Little John - My Pritchard boxes are wooden on the bottom and ends, made of queen excluder on the sides, and they have a pop-off sheet metal top. I make a sheet metal angle to hang the Pritchard box on the frame shelf of the beehive box. The boxes are 3 frames and 4 bee spaces wide on the inside, and fit inside like an oversize frame or feeder. 

The special frames that go inside the Pritchard boxes are shorter and not as deep as normal frames - the Pritchard boxes have their own frame shelves. They are not as deep because the box is the depth of a frame, and they have a wooden floor, and you need to leave a gap between the Pritchard cage frame and the floor of the box.

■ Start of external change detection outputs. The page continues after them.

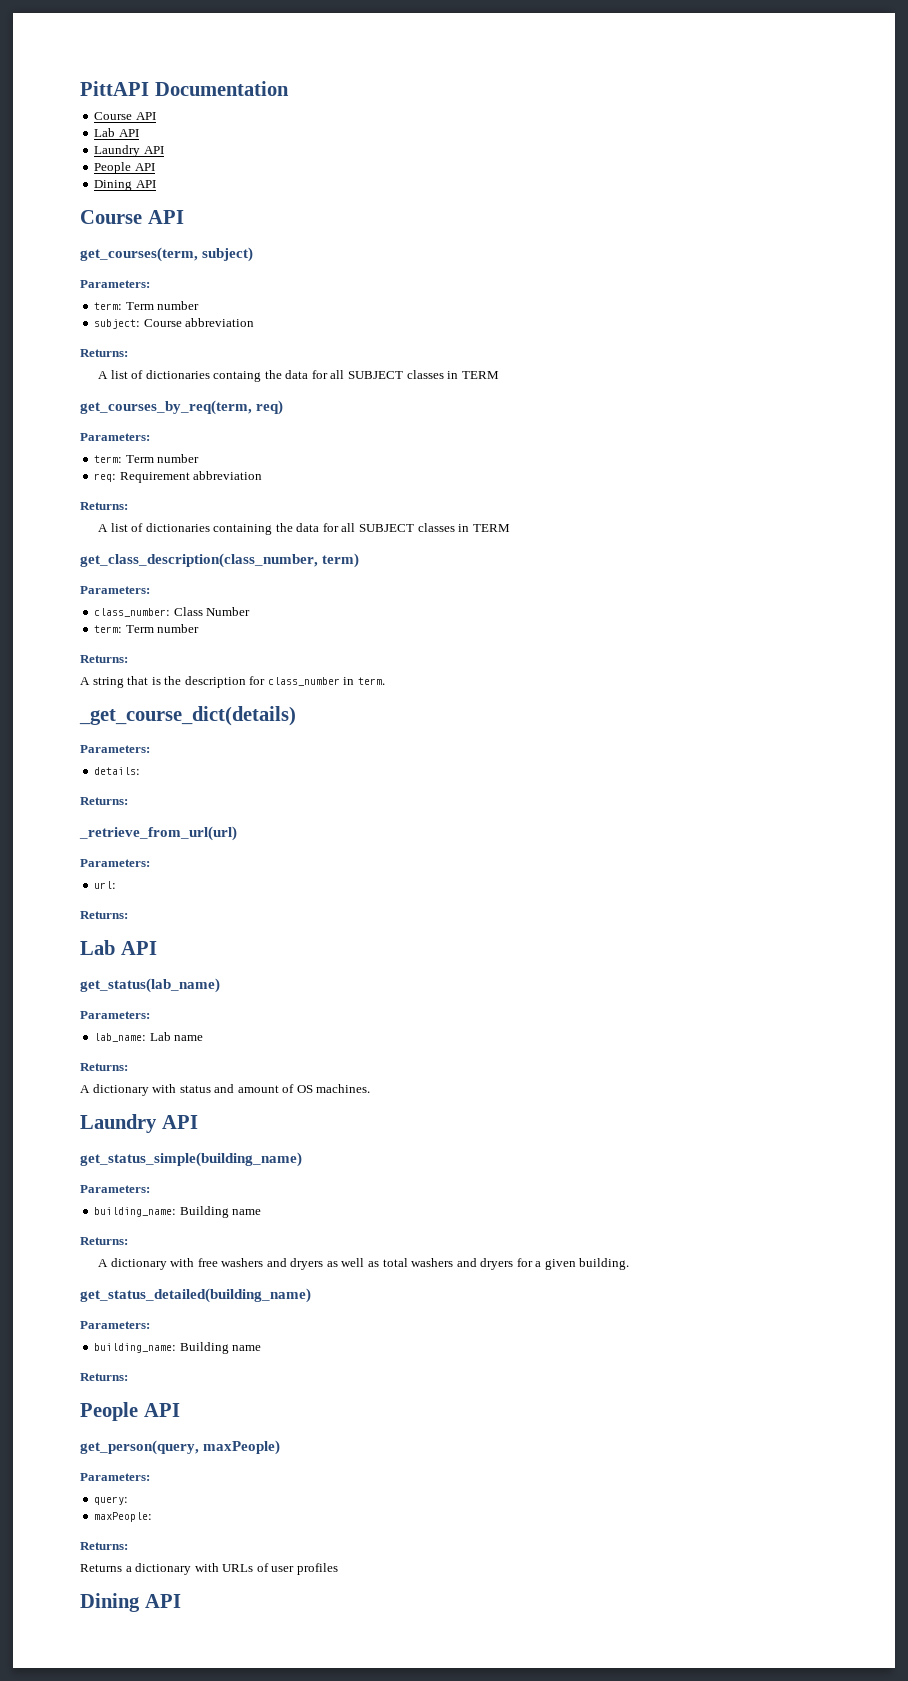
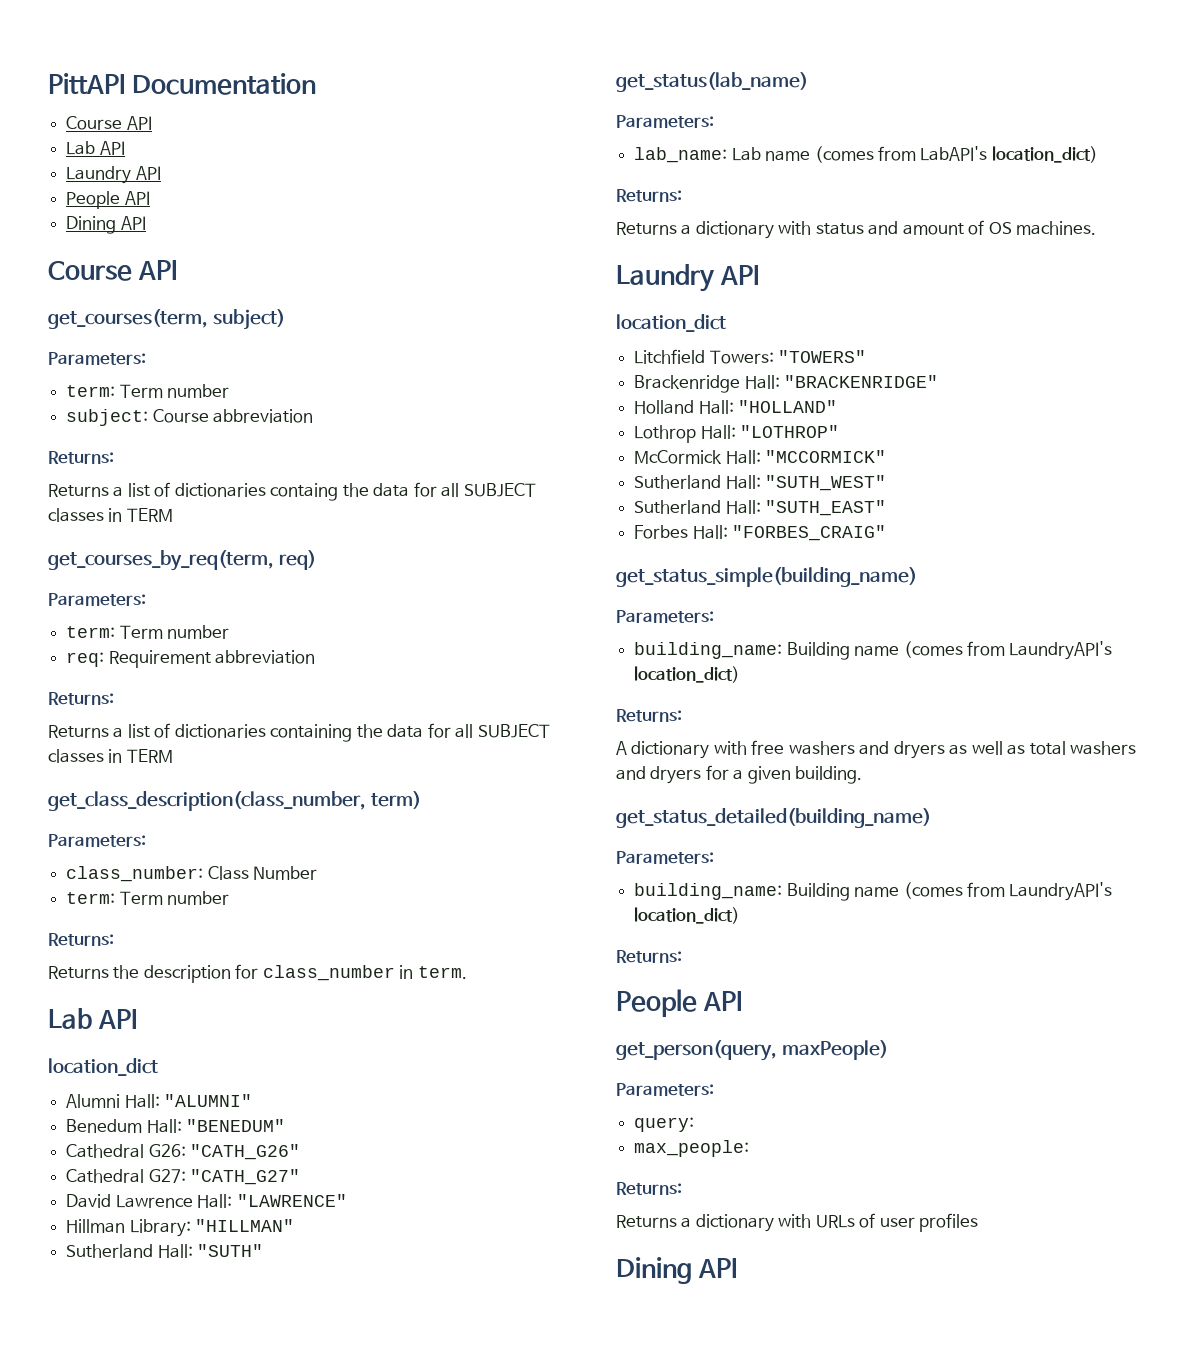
[98,371,109,379] A -> [48,484,124,497] Returns a
[98,524,109,532] A -> [48,725,124,738] Returns a
[80,676,161,688] A string that is -> [48,966,109,979] Returns
[79,706,296,726] [80,745,150,753] [94,767,141,775] [80,797,128,805] [79,826,237,841] [80,859,150,867] [94,881,117,889] [80,911,128,919] [80,940,157,955] _get_course_dict(details) // Parameters: // details: // Returns: // _retrieve_from_url(url) // Parameters: // url: // Returns: // Lab API -> [48,1008,138,1029] [48,1058,158,1076] [66,1094,253,1108] [66,1119,286,1133] [66,1144,301,1160] [66,1169,301,1185] [66,1194,347,1208] [66,1219,295,1237] [66,1244,264,1258] Lab API // location_dict // Alumni Hall: "ALUMNI" // Benedum Hall: "BENEDUM" // Cathedral G26: "CATH_G26" // Cathedral G27: "CATH_G27" // David Lawrence Hall: "LAWRENCE" // Hillman Library: "HILLMAN" // Sutherland Hall: "SUTH"
[80,1063,128,1071] [80,1085,90,1093] // Returns: // A -> [814,146,1098,163] [616,189,682,202] [616,222,692,235] (comes from LabAPI's location_dict) // Returns: // Returns a
(198, 1122) none -> [616,314,726,332] [634,349,867,364] [634,375,939,393] [634,400,838,414] [634,425,840,443] [634,450,887,464] [634,475,887,491] [634,500,887,516] [634,525,887,541] // location_dict // Litchfield Towers: "TOWERS" // Brackenridge Hall: "BRACKENRIDGE" // Holland Hall: "HOLLAND" // Lothrop Hall: "LOTHROP" // McCormick Hall: "MCCORMICK" // Sutherland Hall: "SUTH_WEST" // Sutherland Hall: "SUTH_EAST" // Forbes Hall: "FORBES_CRAIG"
(262, 1212) none -> [903,641,1113,660] [634,666,741,683] (comes from LaundryAPI's location_dict)
(262, 1348) none -> [903,882,1113,901] [634,907,741,924] (comes from LaundryAPI's location_dict)
[94,1512,153,1522] maxPeople: -> [634,1140,750,1157] max_people:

In order to get the Pritchard box frames drawn out, I screw them onto a normal sized frame top bar with 2 drywall screws. The bars are painted pink for quick identification. I place one at a time in between two frames of open brood in a strong, increasing colony.

They are used for isolating a breeder queen so that I know where she is and don't have to look all over for correct age brood at grafting time, to be sure it is HER brood, and it helps prevent one queen emerging a day before the others and going on a queen cell killing spree.


----------



## little_john (Aug 4, 2014)

kilocharlie said:


> Little John - My Pritchard boxes are wooden on the bottom and ends, made of queen excluder on the sides, and they have a pop-off sheet metal top. [...] etc.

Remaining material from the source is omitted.